Christoph Gollnow/picture-alliance/dpa/AP Images

Protesters from the Alliance for Hospital Rescue and other groups demonstrating in front of the Bundesrat against proposed reforms to Germany’s hospitals, November 22, 2024

Community-oriented collectives that fought for health equity—like the Black Panther Party, as the scholar Alondra Nelson recounts in her book Body and Soul (2011)—or worker-led initiatives for universal health coverage, such as those organized by the AFL-CIO, have stood more practically against the consumer logic of health care that has become ubiquitous in the US. The current German health care system, meanwhile, is a private-public conglomeration, with dozens of private providers enforcing the service provision of the statutory health insurance system. Although everyone is required to have health care—and most people do—the quality of services varies depending on one’s provider and access to clinics. As the country’s conservative and far-right parties continue to gain support, budget cuts in medicine will, if anything, likely get more severe in the years to come. Due to increased energy and medical costs, between 20 and 30 percent of German hospitals are at risk of bankruptcy. Some experts predict that a fifth could close by 2034, in a country that prided itself on having a surplus of hospital beds even at the height of the pandemic. 

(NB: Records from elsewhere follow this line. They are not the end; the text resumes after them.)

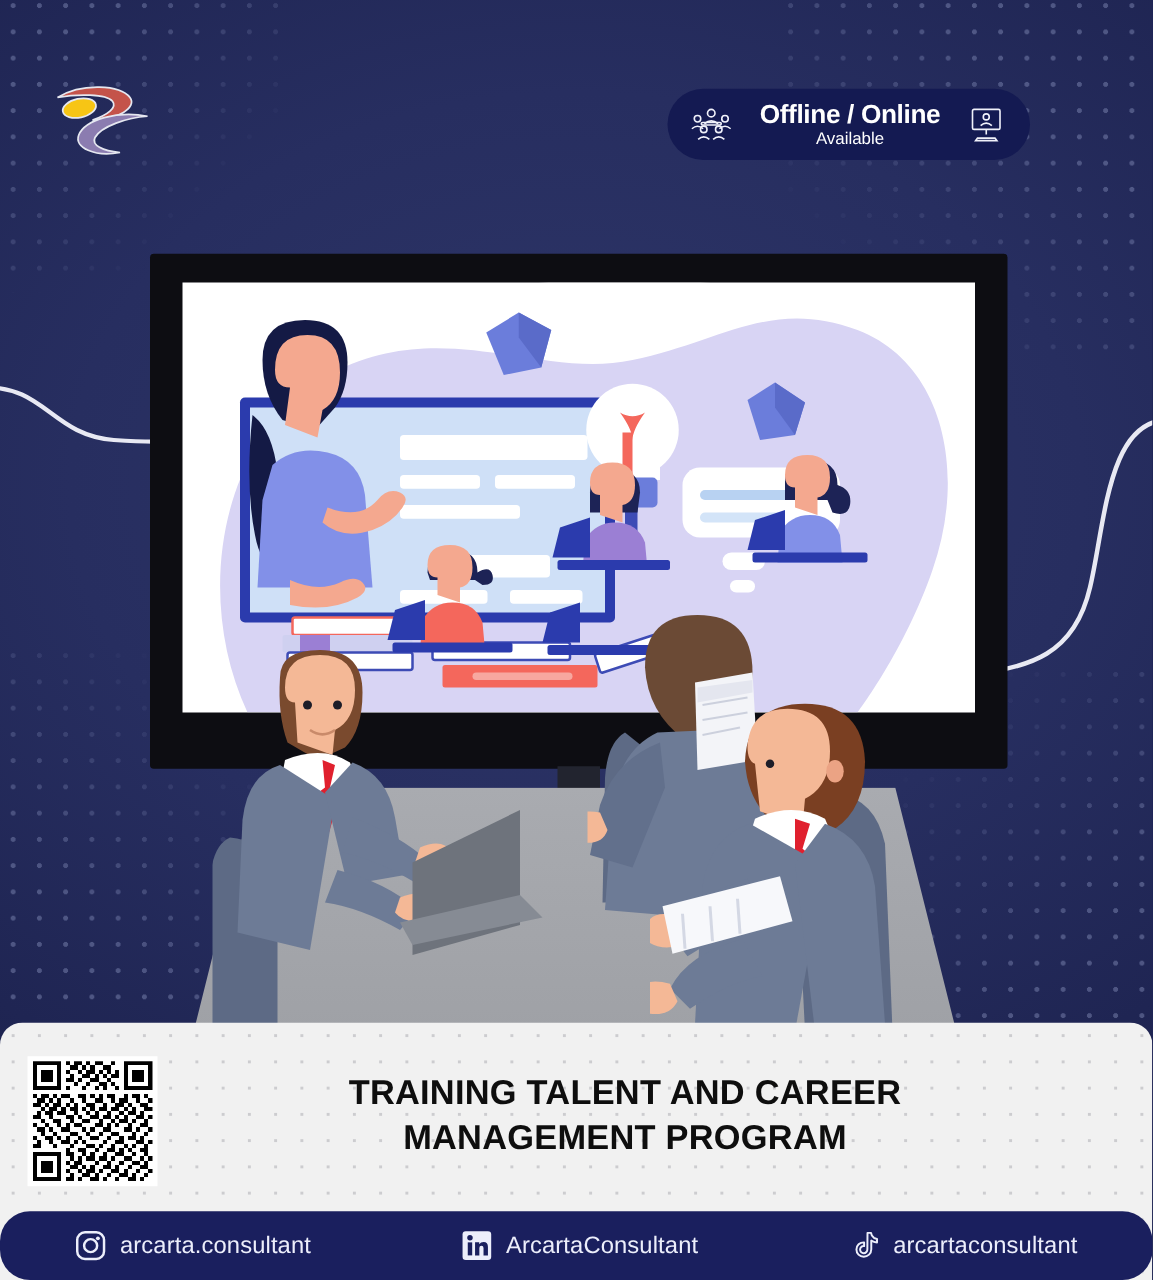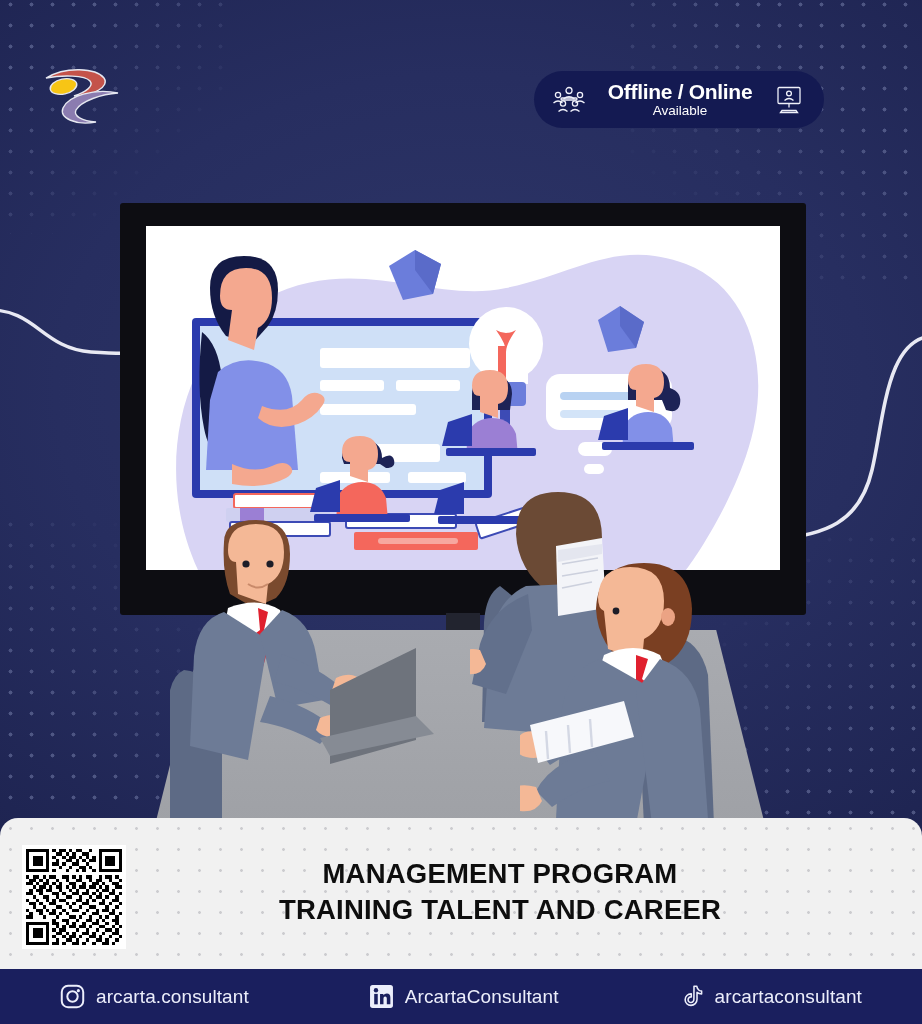--- a/index.html
+++ b/index.html
@@ -94,21 +94,21 @@
   }
   #poster-title {
     position:absolute; left:150px; top:38px; width:700px;
     text-align:center; color:#0e0e0e;
     font-size:27.5px; font-weight:bold; line-height:1.3;
     letter-spacing:0.2px;
   }
   #social-bar {
     position:absolute; left:0; bottom:0; width:922px; height:55px;
     background:#1a1f5e;
-    display:flex; align-items:center; justify-content:space-around;
+    display:flex; align-items:center; justify-content:space-around;border-radius:24px;
   }
   .social-item { display:flex; align-items:center; gap:11px; }
   .social-label { color:#eceefb; font-size:19px; letter-spacing:0.1px; }
   .social-icon { width:25px; height:25px; flex:none; }
 </style>
 </head>
 <body>
 
 <div id="poster">
 
@@ -549,22 +549,22 @@
           <rect x="14" y="28" width="2" height="1"></rect>
             <rect x="17" y="28" width="1" height="1"></rect>
           <rect x="20" y="28" width="1" height="1"></rect>
             <rect x="23" y="28" width="2" height="1"></rect>
           <rect x="26" y="28" width="1" height="1"></rect>
         </g>
       </svg>
     </div>
 
     <div id="poster-title">
+      <div>TRAINING TALENT AND CAREER</div>
       <div>MANAGEMENT PROGRAM</div>
-      <div>TRAINING TALENT AND CAREER</div>
     </div>
 
     <div id="social-bar">
 
       <div class="social-item">
         <svg class="social-icon" viewBox="0 0 24 24">
           <rect x="1.7" y="1.7" width="20.6" height="20.6" rx="6" fill="none" stroke="#eceefb" stroke-width="1.9"></rect>
           <circle cx="12" cy="12" r="5" fill="none" stroke="#eceefb" stroke-width="1.9"></circle>
           <circle cx="17.6" cy="6.4" r="1.5" fill="#eceefb"></circle>
         </svg>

Late last year the German parliament passed a major reform proposed by the federal minister of health, Karl Lauterbach, a member of the Social Democratic Party: rather than reimbursing hospitals for the treatment they offer, the government now provides a low, flat rate of funding to all hospitals, with additional support for “high-performing” ones. The measure is intended to cut costs by centralizing care and reducing the number of hospitals by several hundred. In practice, it will leave Germany’s low-income communities with fewer and more crowded medical facilities—closures that would be particularly felt by people living in refugee camps, rural areas, and the former East Germany. 

Two weeks after my surgery in 2022, having removed my own stitches, I was still incensed by the hospital’s refusal to give me sufficient pain medication. For a second, I thought maybe care had improved in the US. I decided to look up a comparison, hoping that my country of birth might redeem itself. The statistics proved me wrong. The life expectancy for women in Germany is eighty-three years. For Black American women, it is seventy-six.